Dahlia Lithwick: And then I wanted to land on Stacey Abrams, on Nina Perales, on these armies of women who work in massive groups, often women of color, to get us away from the kind of lone savior story that, you know, if we all just like light our advent candle with Bob Mueller on the front or with Adam Schiff on the front, then, you know, democracy is safe. I’m not sure that’s a super helpful narrative. And I actually don’t think it’s a narrative that actually works very well for the way women organize and do justice. I think that that huge groups of women working often in obscurity is a much better narrative about how women work. And so, you know, plot somewhere in the middle of that arc.

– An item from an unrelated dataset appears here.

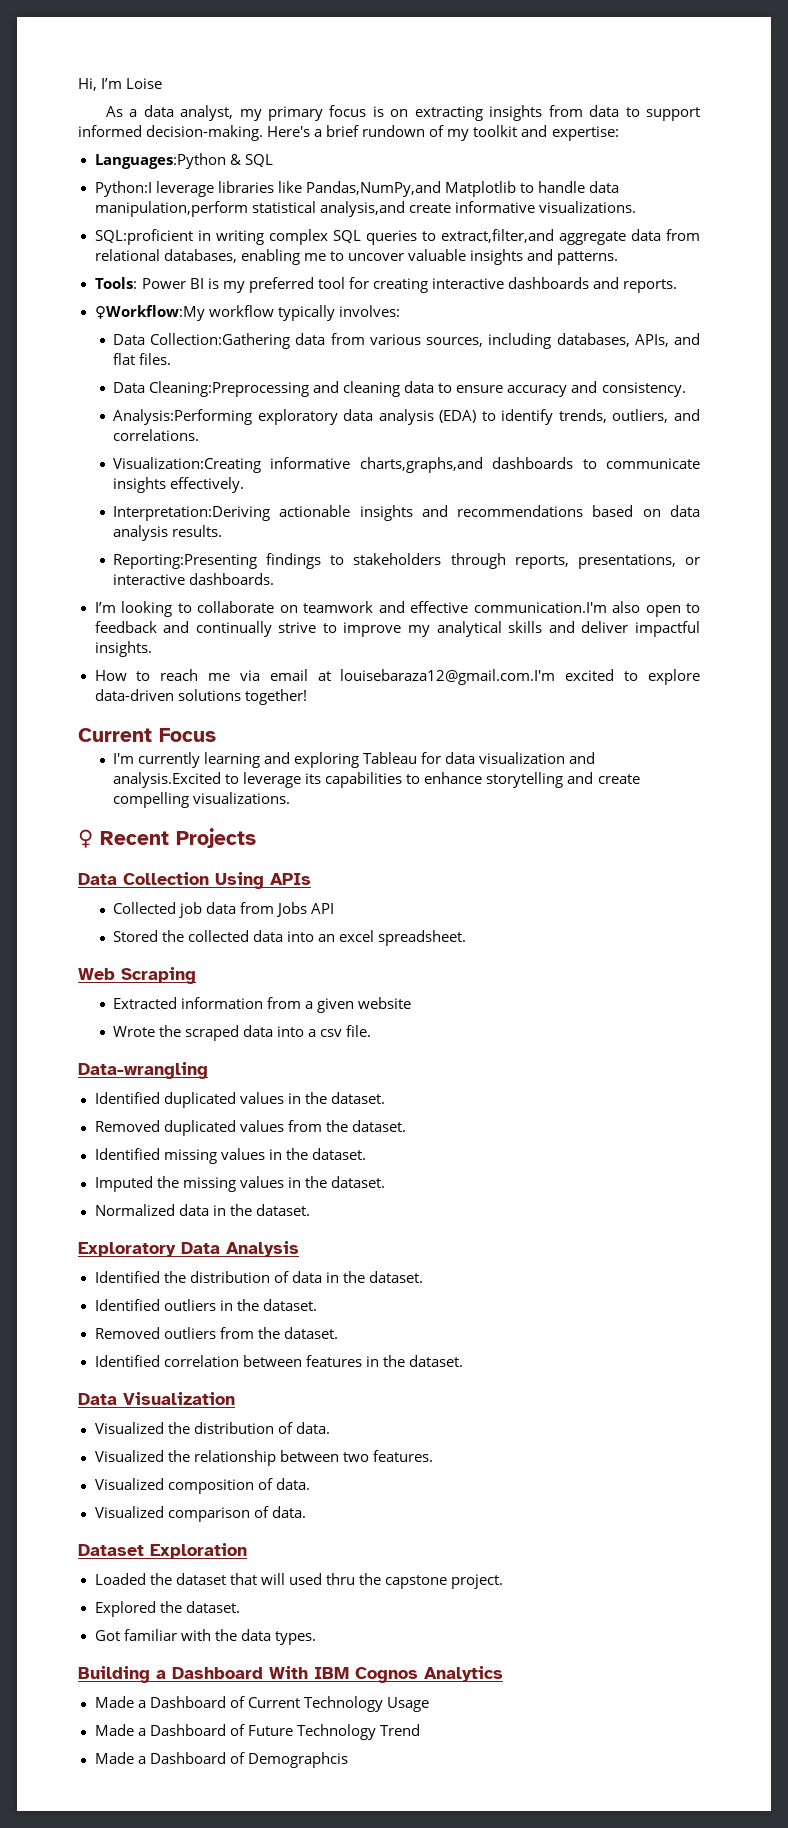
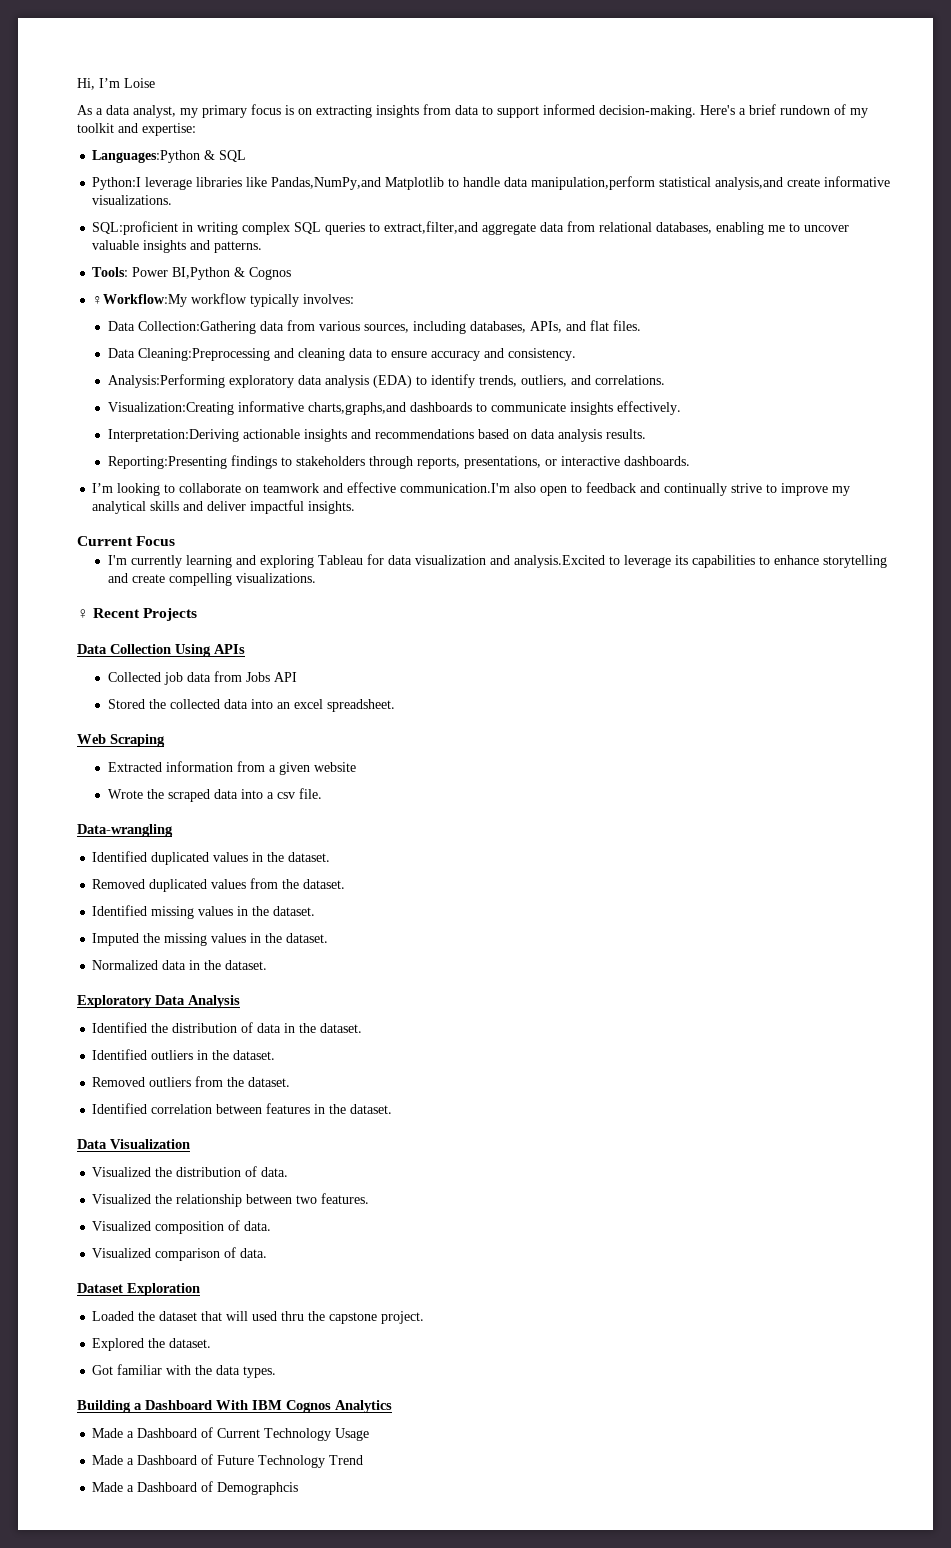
- Tools: Power BI is my preferred tool for creating interactive dashboards and reports.
+ Tools: Power BI,Python & Cognos
- How to reach me via email at louisebaraza12@gmail.com.I'm excited to explore data-driven solutions together!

Dahlia Lithwick: I love Robert Kaplan and Karen Dunn in Charlottesville in one way, because I think they were doing what we were talking about with John, which is creating a historic record of what happened in Charlottesville in August of 2017. But I also love it because they filed their civil lawsuit against the organizers of the Unite the Right rally in the fall of 2017. And it didn’t go to trial until the fall of 2021. And that was just years of slogging. Discovery. Endless motions, trying to take depositions, having white supremacists threaten the families of the lawyers who brought the case. Phones dropped in toilets like everything that could go wrong did go wrong. Very little public attention. And then this trial that actually ends up with a $26 million civil judgment against the white supremacists.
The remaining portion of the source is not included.